▶ Problem requirements
Each line from the one holding "discount: 15% = 8.64 -> 15% = 9.17" through the end of the records should be returned exactly, while pictures are skipped.

▶ Stored data
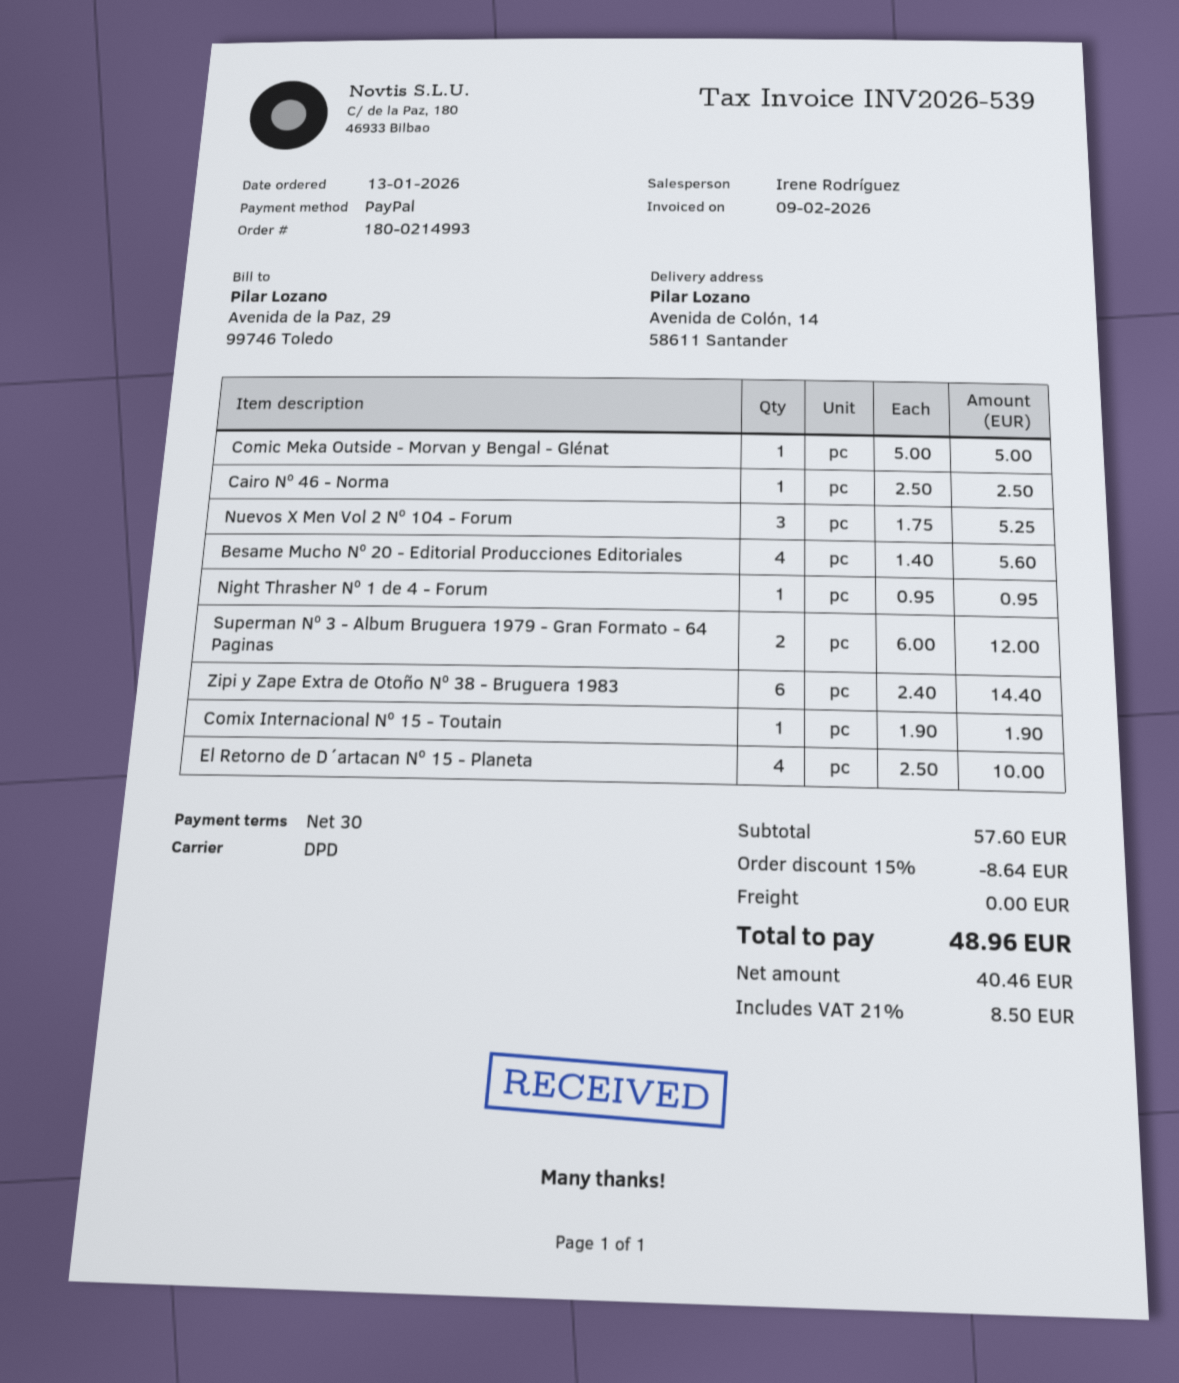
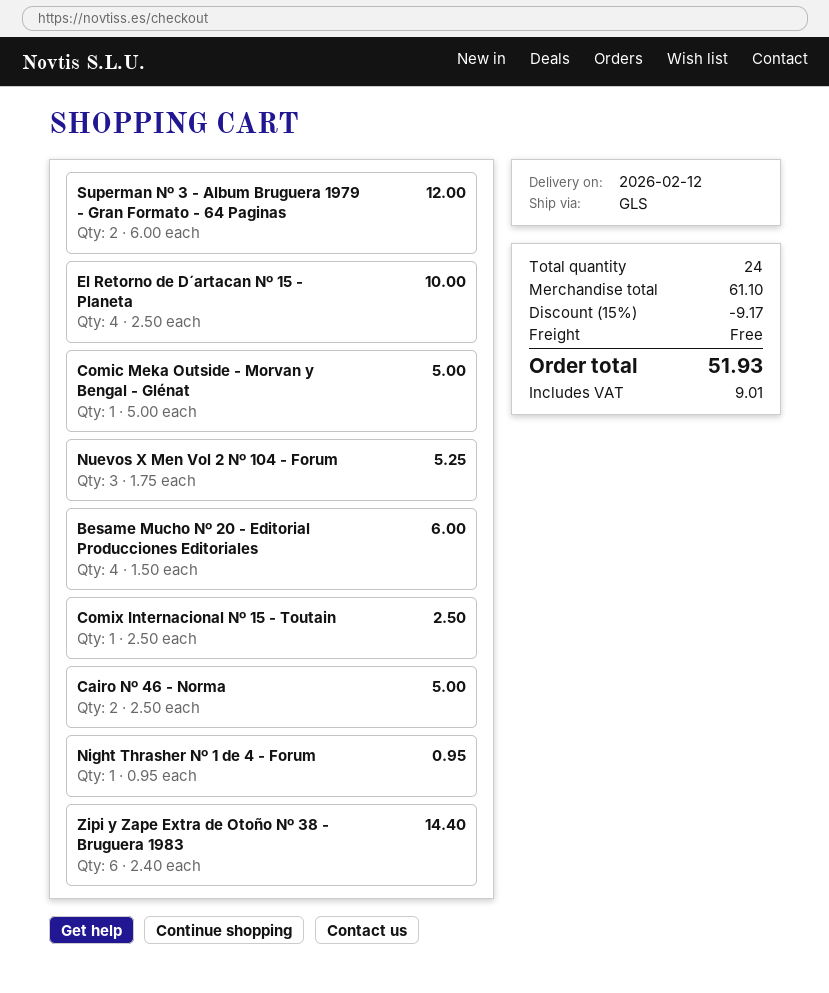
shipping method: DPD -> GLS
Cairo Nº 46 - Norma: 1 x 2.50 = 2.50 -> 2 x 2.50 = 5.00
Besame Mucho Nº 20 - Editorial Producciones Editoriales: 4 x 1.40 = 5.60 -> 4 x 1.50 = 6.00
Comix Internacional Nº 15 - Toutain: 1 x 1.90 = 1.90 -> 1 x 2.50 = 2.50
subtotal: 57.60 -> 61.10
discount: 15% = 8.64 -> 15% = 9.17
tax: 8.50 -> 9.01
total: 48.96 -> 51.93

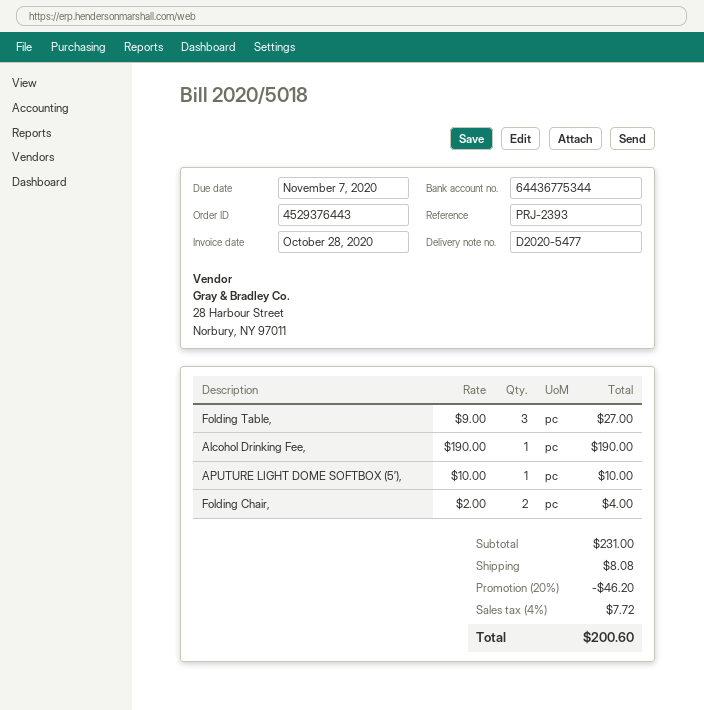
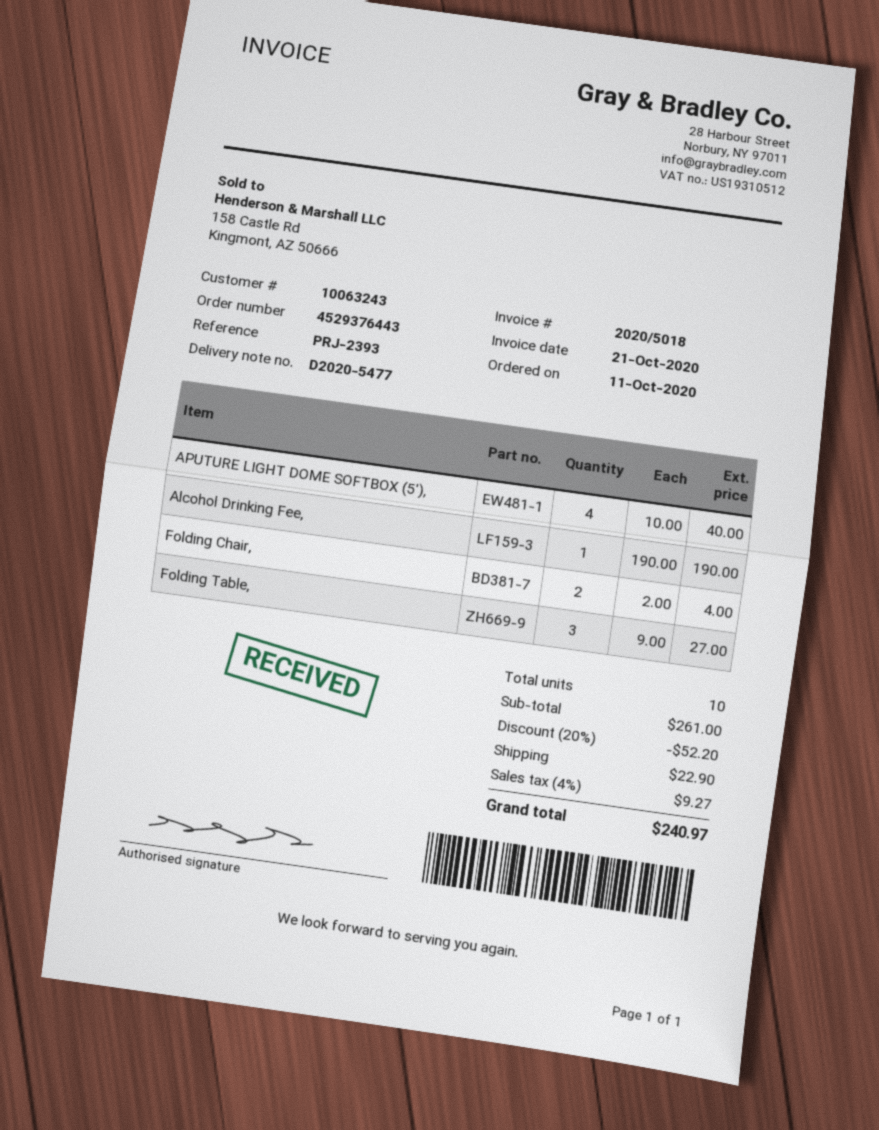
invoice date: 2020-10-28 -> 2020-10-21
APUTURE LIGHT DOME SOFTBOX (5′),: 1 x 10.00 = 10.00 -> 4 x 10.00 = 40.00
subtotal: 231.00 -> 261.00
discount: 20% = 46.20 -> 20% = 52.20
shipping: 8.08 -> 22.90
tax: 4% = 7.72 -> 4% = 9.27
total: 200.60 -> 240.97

▶ Finished task
discount: 15% = 8.64 -> 15% = 9.17
tax: 8.50 -> 9.01
total: 48.96 -> 51.93

invoice date: 2020-10-28 -> 2020-10-21
APUTURE LIGHT DOME SOFTBOX (5′),: 1 x 10.00 = 10.00 -> 4 x 10.00 = 40.00
subtotal: 231.00 -> 261.00
discount: 20% = 46.20 -> 20% = 52.20
shipping: 8.08 -> 22.90
tax: 4% = 7.72 -> 4% = 9.27
total: 200.60 -> 240.97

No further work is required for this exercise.